Segment Start: Records for the task

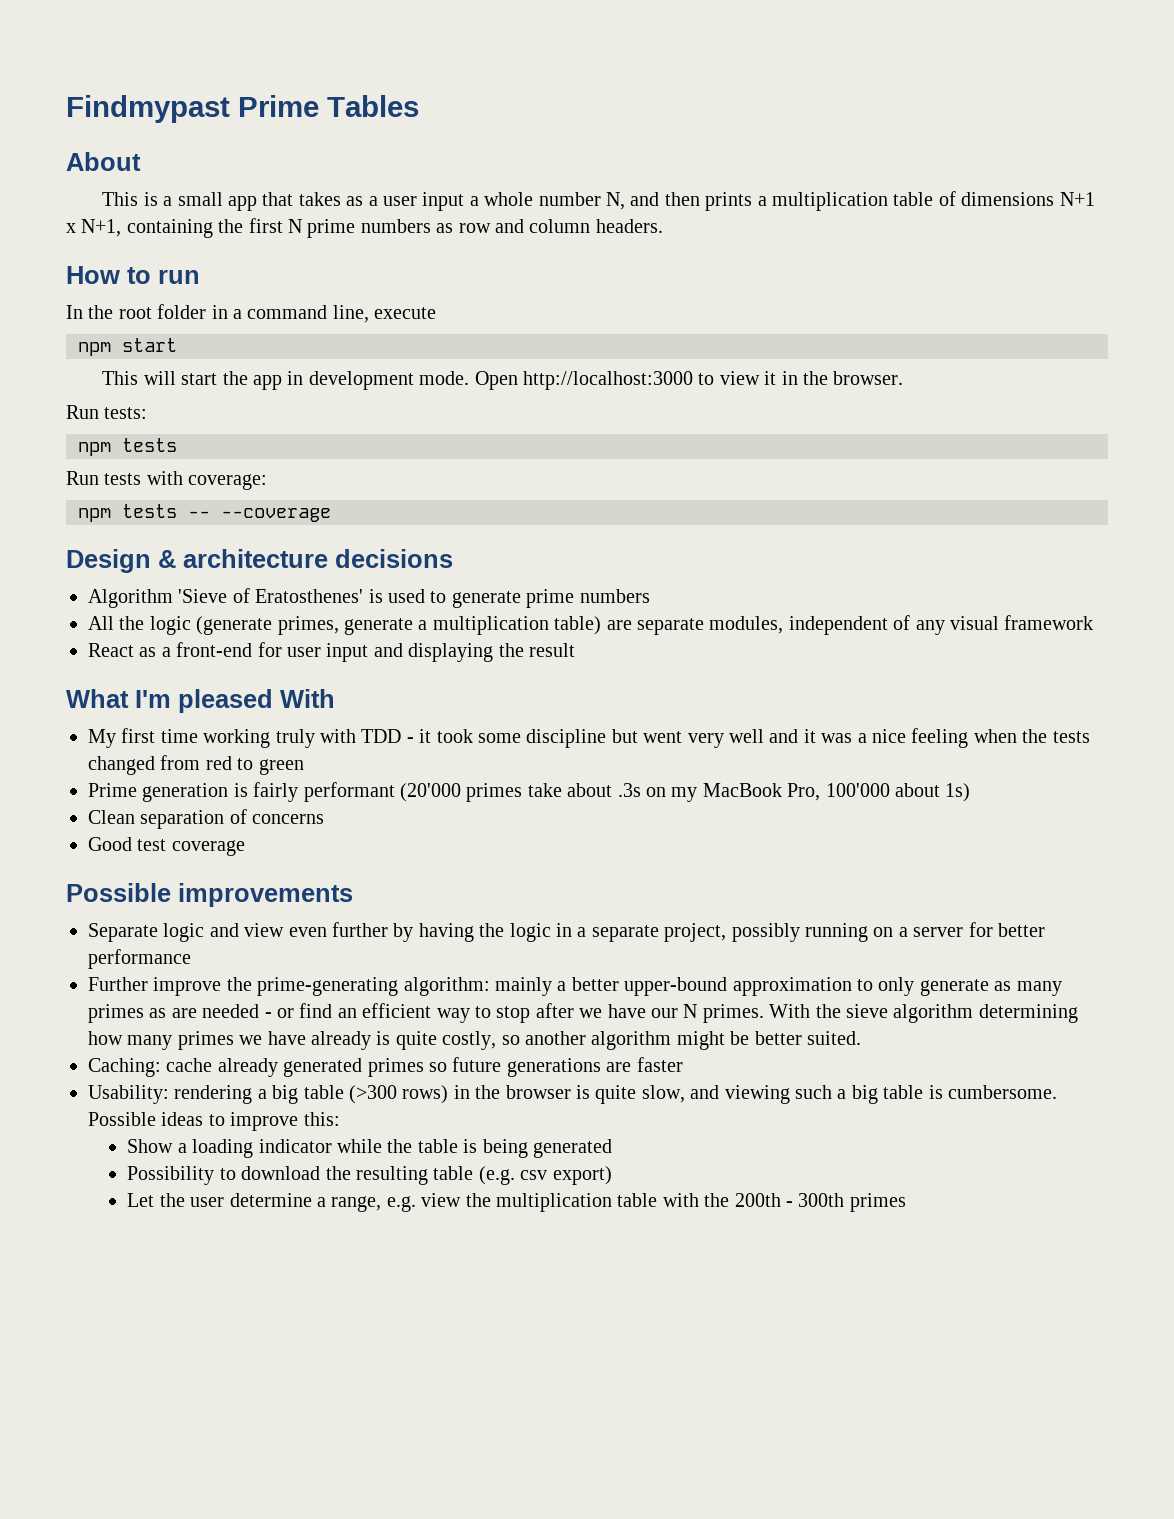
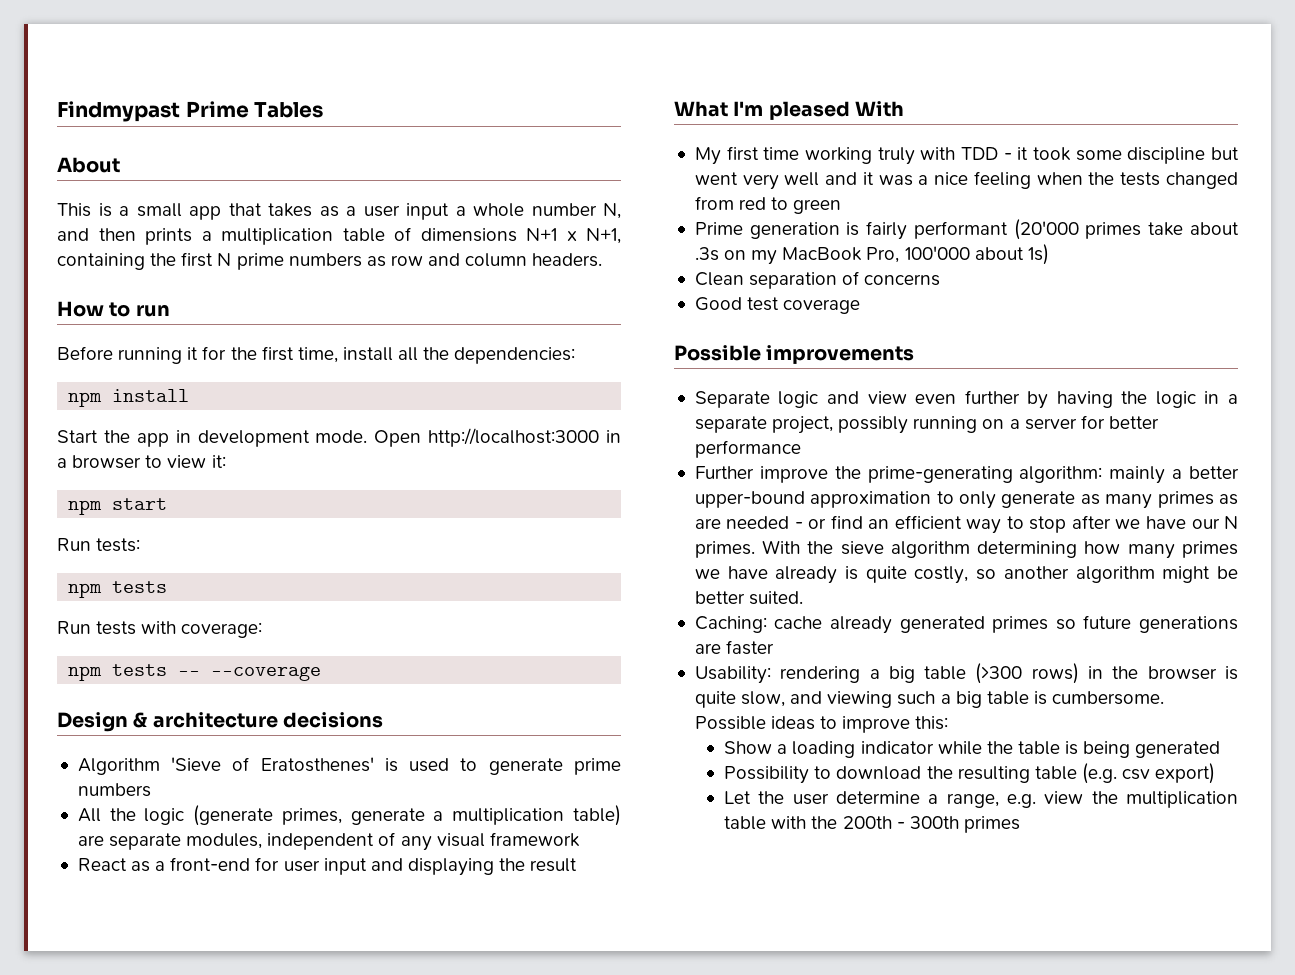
- In the root folder in a command line, execute
- npm start
- This will start the app in development mode.
+ Before running it for the first time, install all the dependencies:
+ npm install
+ Start the app in development mode.
- Open http://localhost:3000 to view it in the browser.
+ Open http://localhost:3000 in a browser to view it:
+ npm start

Segment End: Records for the task

* Exercise aim *
Filter the listing by the string "install"; copy each matching line.

* Output of the exercise *
+ Before running it for the first time, install all the dependencies:
+ npm install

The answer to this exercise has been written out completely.